▶ _What is needed_
Note each line in the data holding the string "Schwarz" and report it.

▶ _Entries shown_
################

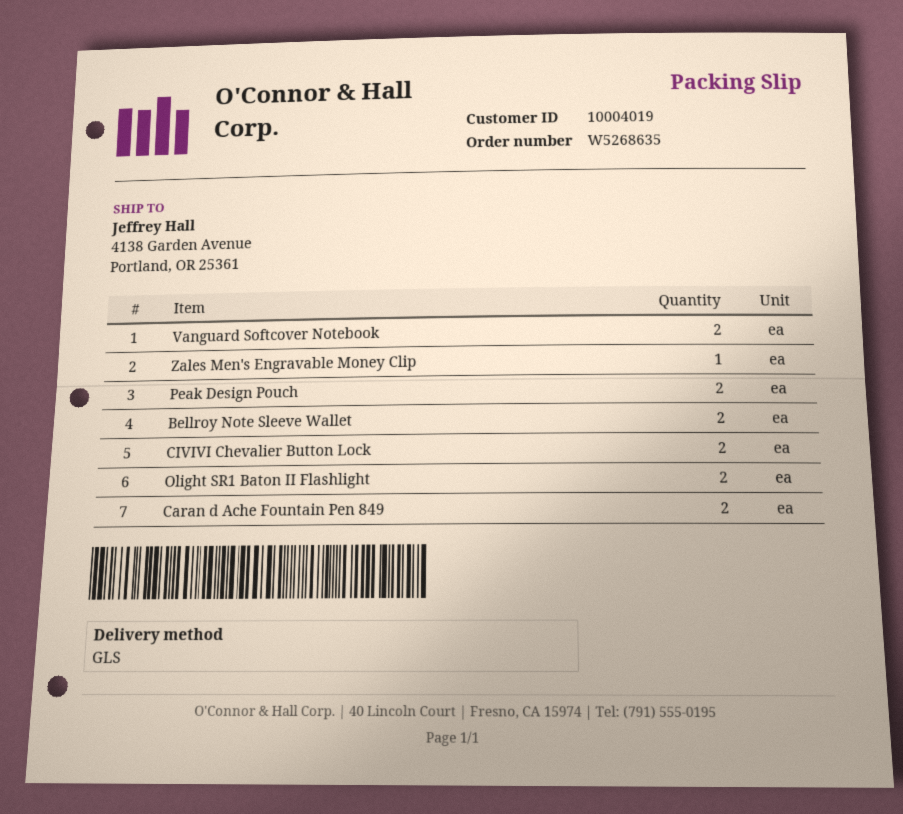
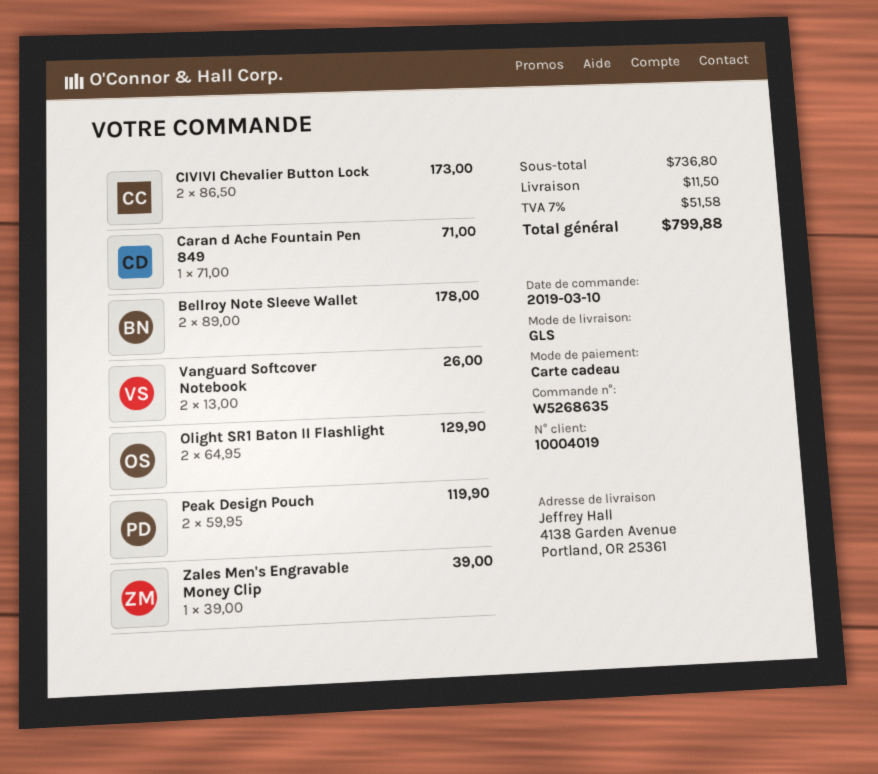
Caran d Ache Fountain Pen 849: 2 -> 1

################

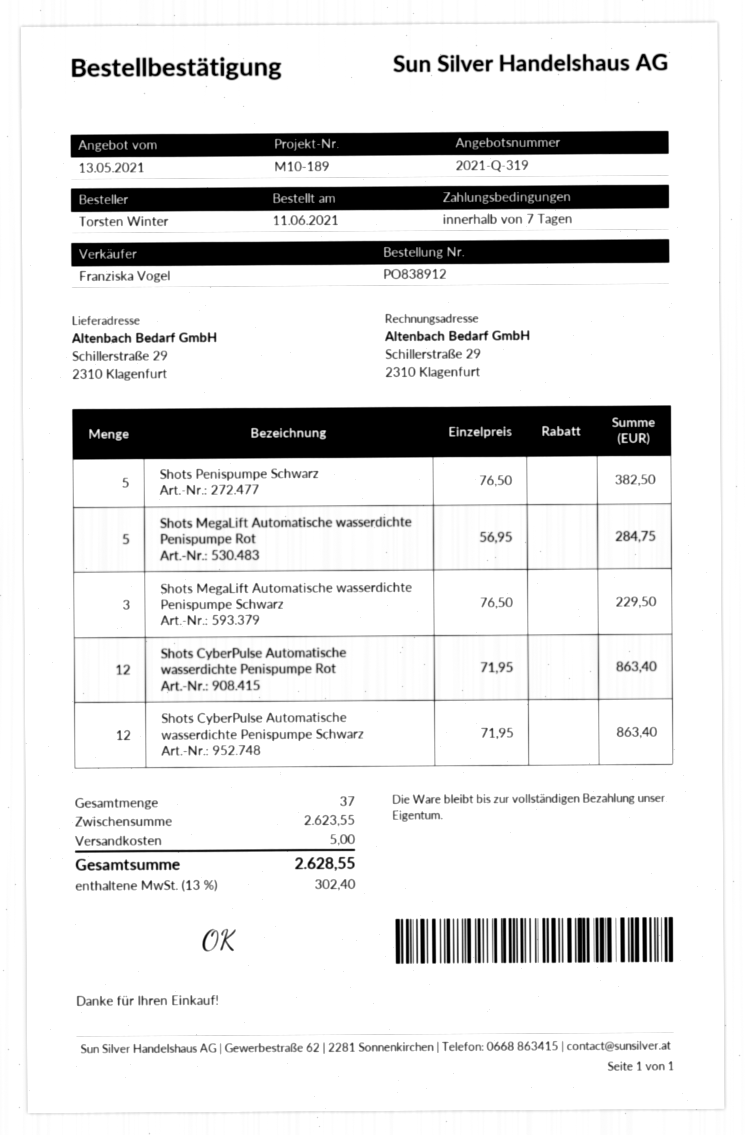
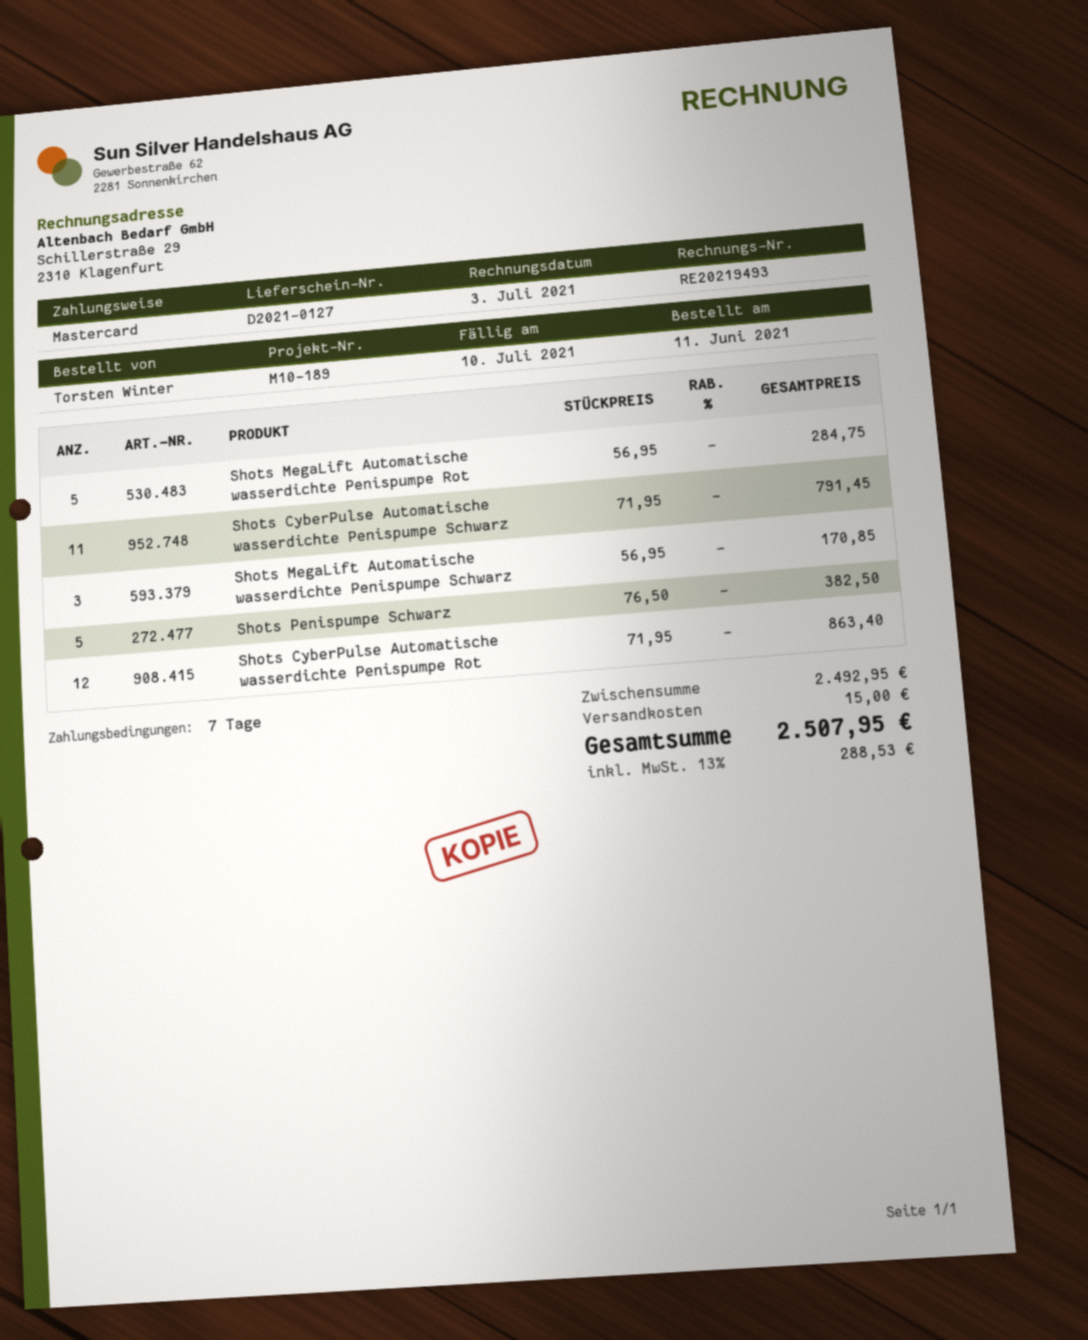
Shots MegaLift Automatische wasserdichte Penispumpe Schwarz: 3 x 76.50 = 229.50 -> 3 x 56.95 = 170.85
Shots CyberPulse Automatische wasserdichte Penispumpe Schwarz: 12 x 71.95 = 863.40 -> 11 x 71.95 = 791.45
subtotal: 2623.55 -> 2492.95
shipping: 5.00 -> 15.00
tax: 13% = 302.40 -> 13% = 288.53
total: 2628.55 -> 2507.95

################

▶ _Answer for the task_
Shots MegaLift Automatische wasserdichte Penispumpe Schwarz: 3 x 76.50 = 229.50 -> 3 x 56.95 = 170.85
Shots CyberPulse Automatische wasserdichte Penispumpe Schwarz: 12 x 71.95 = 863.40 -> 11 x 71.95 = 791.45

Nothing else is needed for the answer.